The position sensor 7 furthermore has a calculation unit 12, which according to the present embodiment is configured as an application-specific integrated circuit (ASIC). Computing unit 12 is shown only schematically in FIG. Preferably, the calculation unit 12 is also configured on the printed circuit board 9 . The calculation unit 12 is electrically connected to the transmitter coil and is configured to drive the transmitter coil to emit a signal by means of electromagnetic waves penetrating the coupling element 8 . The electromagnetic waves are influenced by the coupling element 8, reflected or guided to the receiver coil and detected by the receiver coil. In this case, the electromagnetic waves are influenced differently by the coupling element 8 depending on the rotational position or angle of rotation of the coupling element 8. At different angles of rotation of the coupling element 8, correspondingly different electromagnetic waves are detected by the receiver coil. The calculation unit 12 is electrically connected to the receiver coil and is configured to demodulate the detected electromagnetic waves. Computing unit 12 is communicatively connected to a control device (not shown), which is configured to determine the rotation angle of coupling element 8 as a function of the demodulated waves. Due to the fact that the coupling element 8 is connected to the drive shaft 3 in a rotationally fixed manner, the rotation angle of the drive shaft 3 is correlated to the rotation angle of the coupling element 8 . Therefore, when the control device determines the rotation angle of the coupling element 8, it indirectly determines the rotation angle of the drive shaft 3.

In the following, a first embodiment of the position sensor 7 will be explained in more detail with reference to FIGS. 2 and 3.

FIG. 2 shows a cross-sectional view of a portion of the printed circuit board 9. As shown in FIG. The printed circuit board 9 has four layers 10 according to the first embodiment of the position sensor 7, namely a first layer 10A facing the coupling element 8, a second layer 10B, a third layer 10C, and a fourth layer 10D.

The sensor unit 11 has a transmitter coil 13, a first receiver coil 14A and a second receiver coil 14B. The transmitter coil 13 on the one hand and the receiver coils 14A, 14B on the other hand are formed in different layers 10 of the printed circuit board 9. In this embodiment, the transmitter coil 13 is formed in the third layer 10C and the fourth layer 10D. Receiver coils 14A, 14B are formed together in first layer 10A and second layer 10B. That is, the transmitter coil 13 is formed only in the receiver coil free layers 10C and 10D. Correspondingly, receiver coils 14A, 14B are formed only in transmitter coil-free layers 10A, 10B. The transition from one layer 10 to the adjacent layer 10 is in this case achieved in each case by a through-hole contact.

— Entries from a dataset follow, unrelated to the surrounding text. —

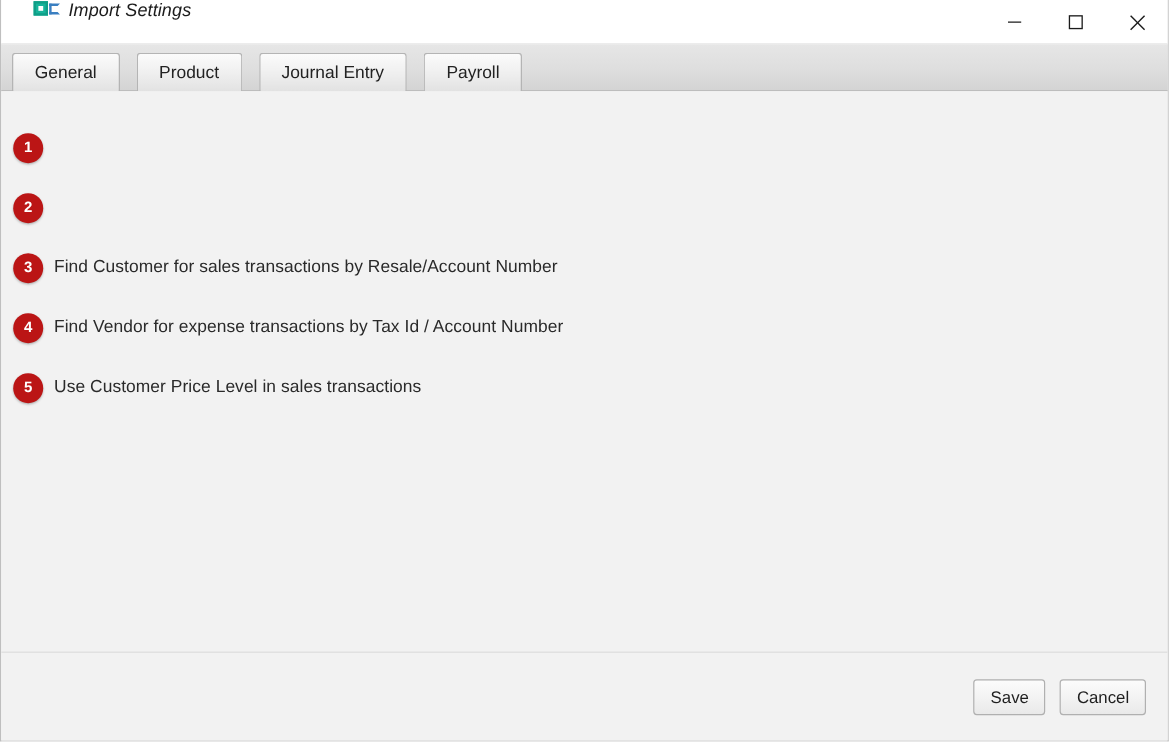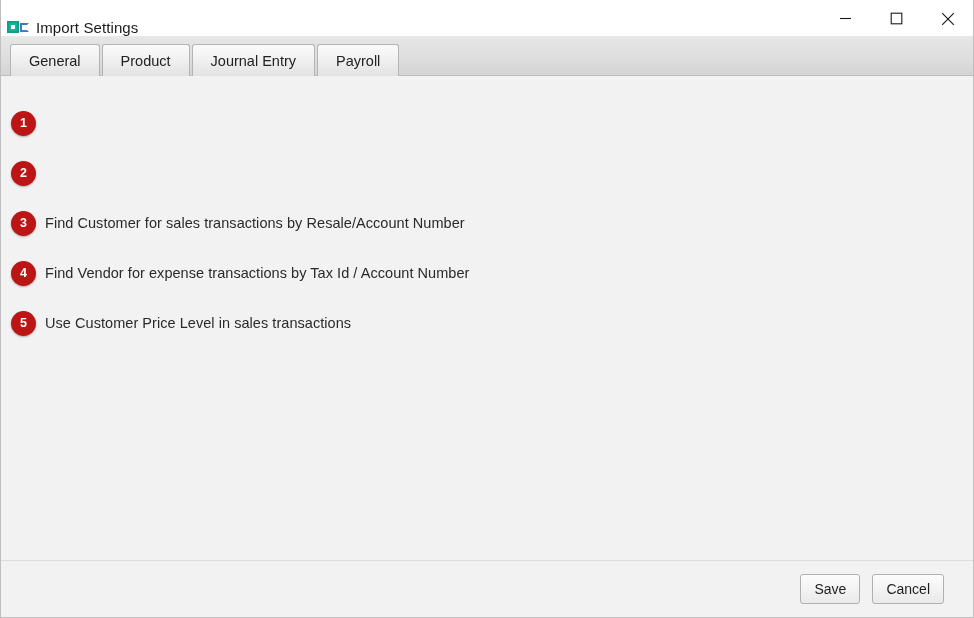"Import Settings" .titlebar { align-items: flex-end -> flex-start; font-style: none -> italic; padding-left: 6px -> 27px }
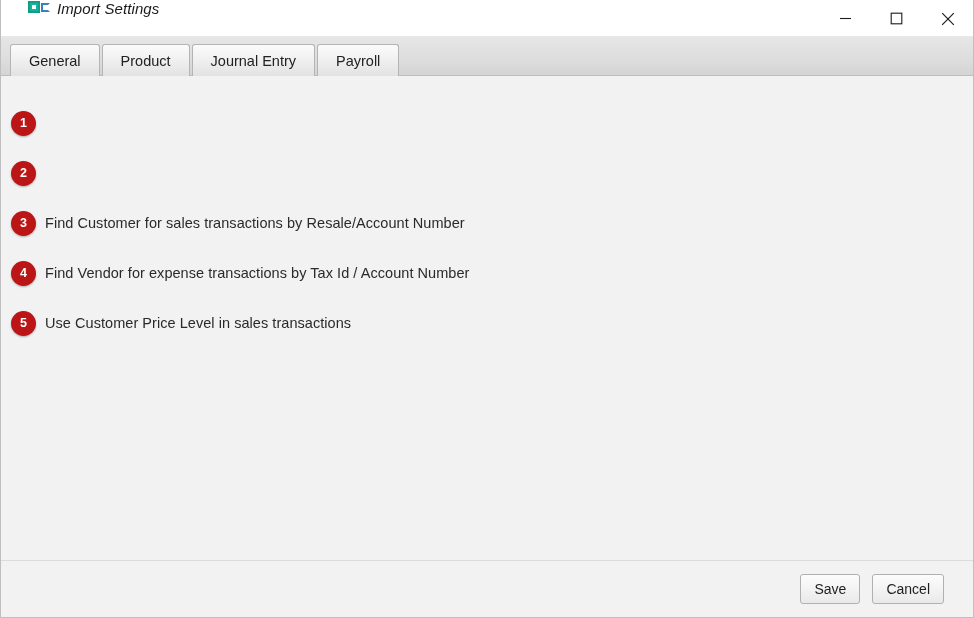"General" .tabstrip { gap: none -> 12px }
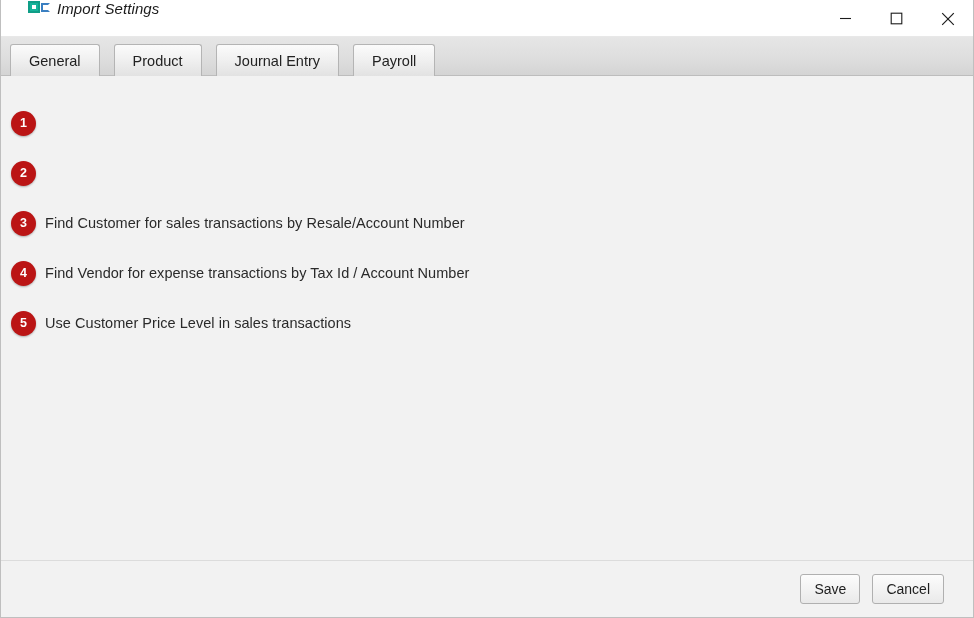"Save" .footer { height: 57px -> 74px; padding-right: 29px -> 18px }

FIG. 2 shows a plurality of through-hole contacts 30 through which the first receiver coil 14A transitions from the first layer 10A to the second layer 10B, and a plurality of through-hole contacts 30 through which the first receiver coil 14A transitions from the first layer 10A to the second layer 10B. A plurality of through-hole contacts 31 can be seen passing through when transitioning from layer 10A to second layer 10B.

Due to the fact that the transmitter coil 13 and the receiver coils 14A, 14B are formed on different layers 10 of the printed circuit board 9, the transmitter coil 13 is axially separated from the receiver coils 14A, 14B with respect to the axis Z. are spaced apart. In this case, the transmitter coil 13 is at least partially axially opposed to the receiver coils 14A, 14B with respect to the axis Z. The transmitter coil 13 and the receiver coils 14A, 14B are therefore located at least partially at the same radial height with respect to the axis Z.

In this embodiment, the receiver coils 14A and 14B are formed in the top two layers 10A and 10B of the printed circuit board 9. The transmitter coil 13 is therefore formed on the opposite side of the receiver coil 14A, 14B from the coupling element 8; placed in between.

FIG. 3 shows a further view of the position sensor 7 according to the first embodiment. In this case, view A on the left shows a perspective view of the position sensor 7. Figure B on the right shows a top view of the position sensor 7.

As can be seen in Figure A, the coupling element 8 is designed in the form of a circular disc. In this case, the circular disk shape of the coupling element 8 has a plurality of measuring recesses 15 which are formed in the coupling element 8 in a manner distributed in the circumferential direction of the coupling element 8 . In particular, by means of the measuring recess 15 it is achieved that the electromagnetic waves emitted by the transmitter coil 13 are influenced differently by the coupling element 8 depending on the angle of rotation of the coupling element 8. The coupling element 8 further has a central axial through-hole 16 . To that extent, the coupling element 8 is designed in the form of an annular disc. If the coupling element 8 is fixedly connected to a shaft as shown in FIG. 1, the shaft passes through a central axial through-hole 16 of the coupling element 8.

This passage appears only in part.